*WORK REQUEST*. Using the records that appear below, write out exactly the lines from the one with "shipping method: DPD -> GLS" through the one with "total: 7951.75 -> 8014.47", keeping both end lines.

*SUPPLIED RECORDS*.
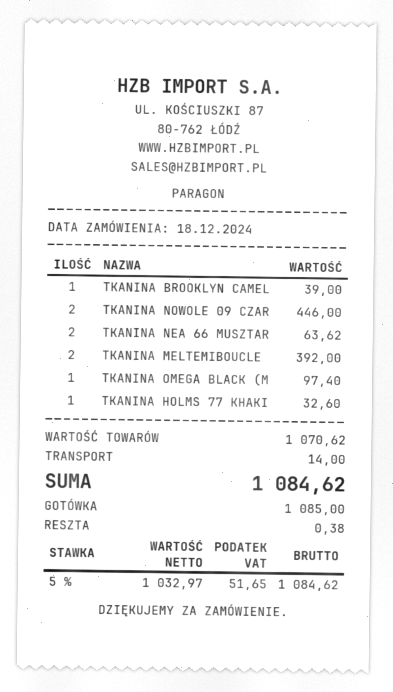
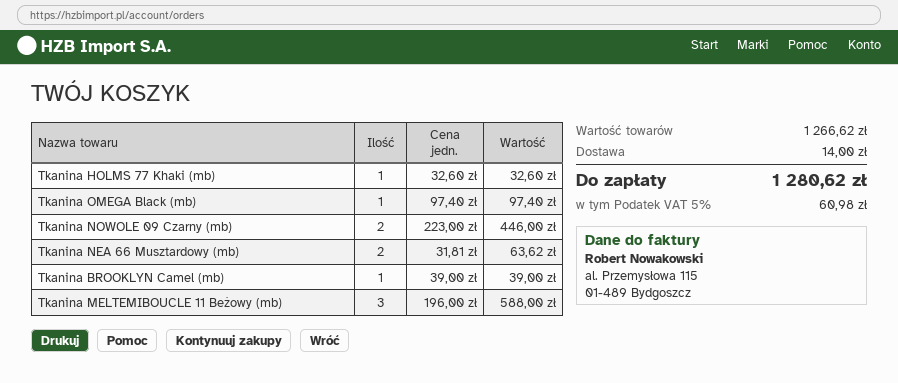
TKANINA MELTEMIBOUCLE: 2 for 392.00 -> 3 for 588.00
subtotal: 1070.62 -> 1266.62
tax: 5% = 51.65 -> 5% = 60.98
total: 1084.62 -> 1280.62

...

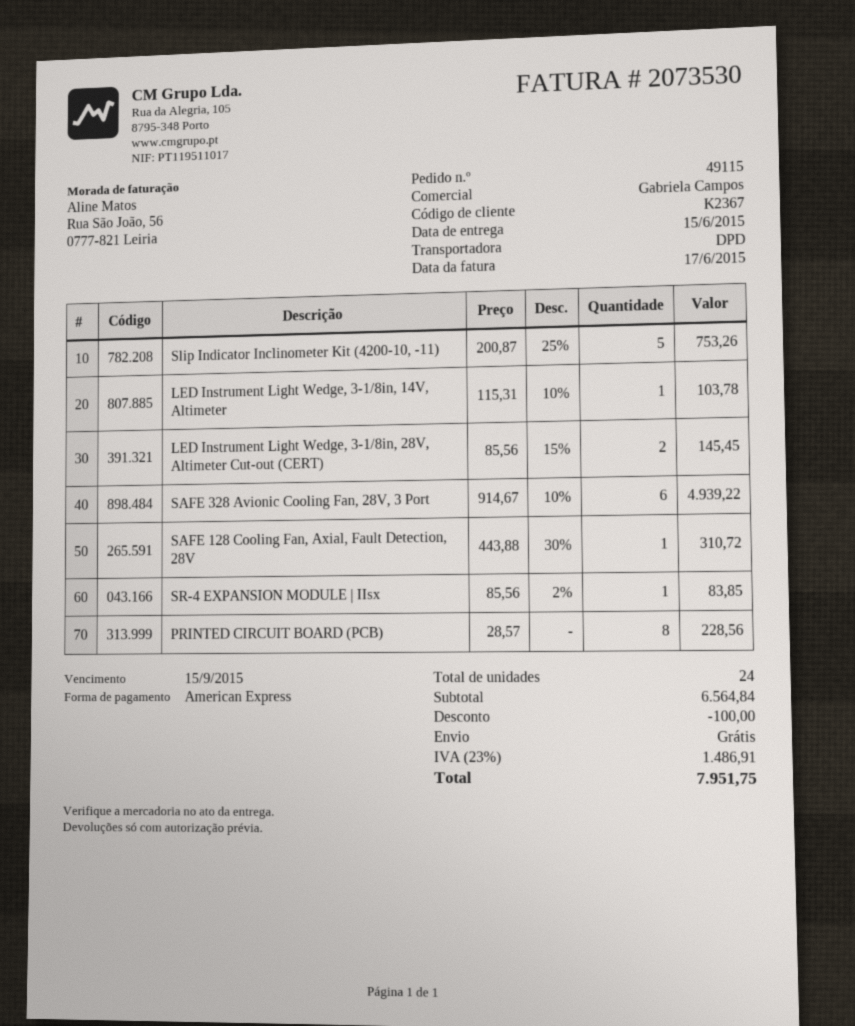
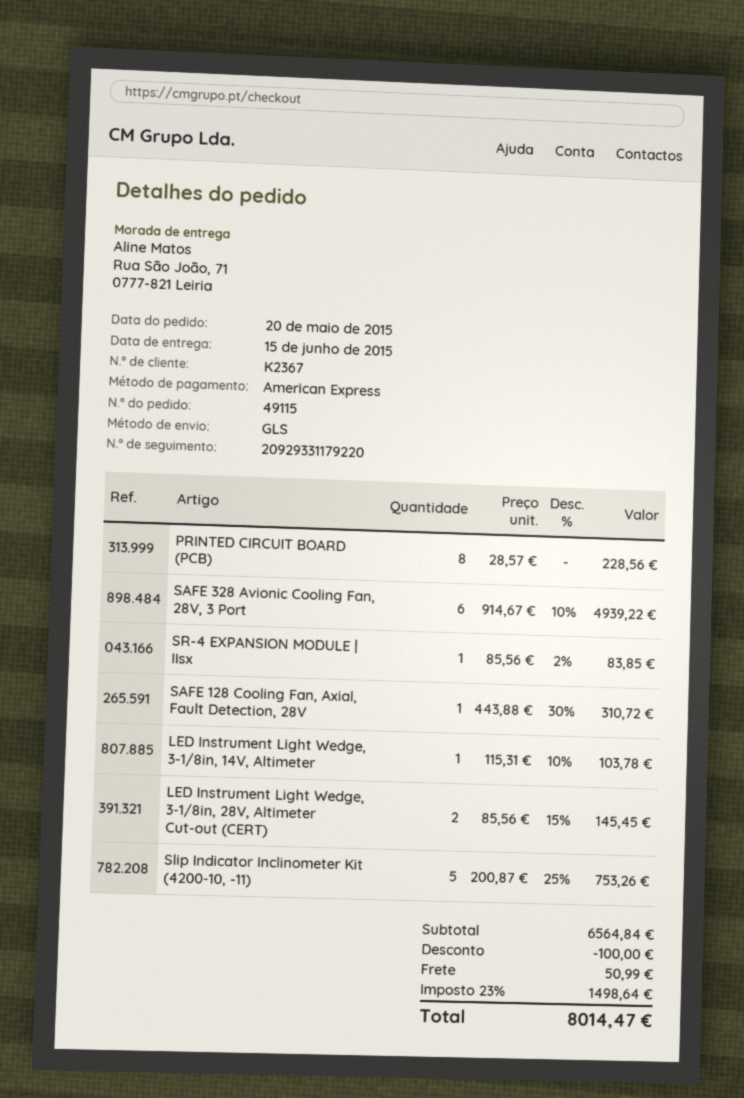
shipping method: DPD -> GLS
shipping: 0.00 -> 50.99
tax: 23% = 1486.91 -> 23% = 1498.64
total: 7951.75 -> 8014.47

*RESULT OF THIS EXERCISE*.
shipping method: DPD -> GLS
shipping: 0.00 -> 50.99
tax: 23% = 1486.91 -> 23% = 1498.64
total: 7951.75 -> 8014.47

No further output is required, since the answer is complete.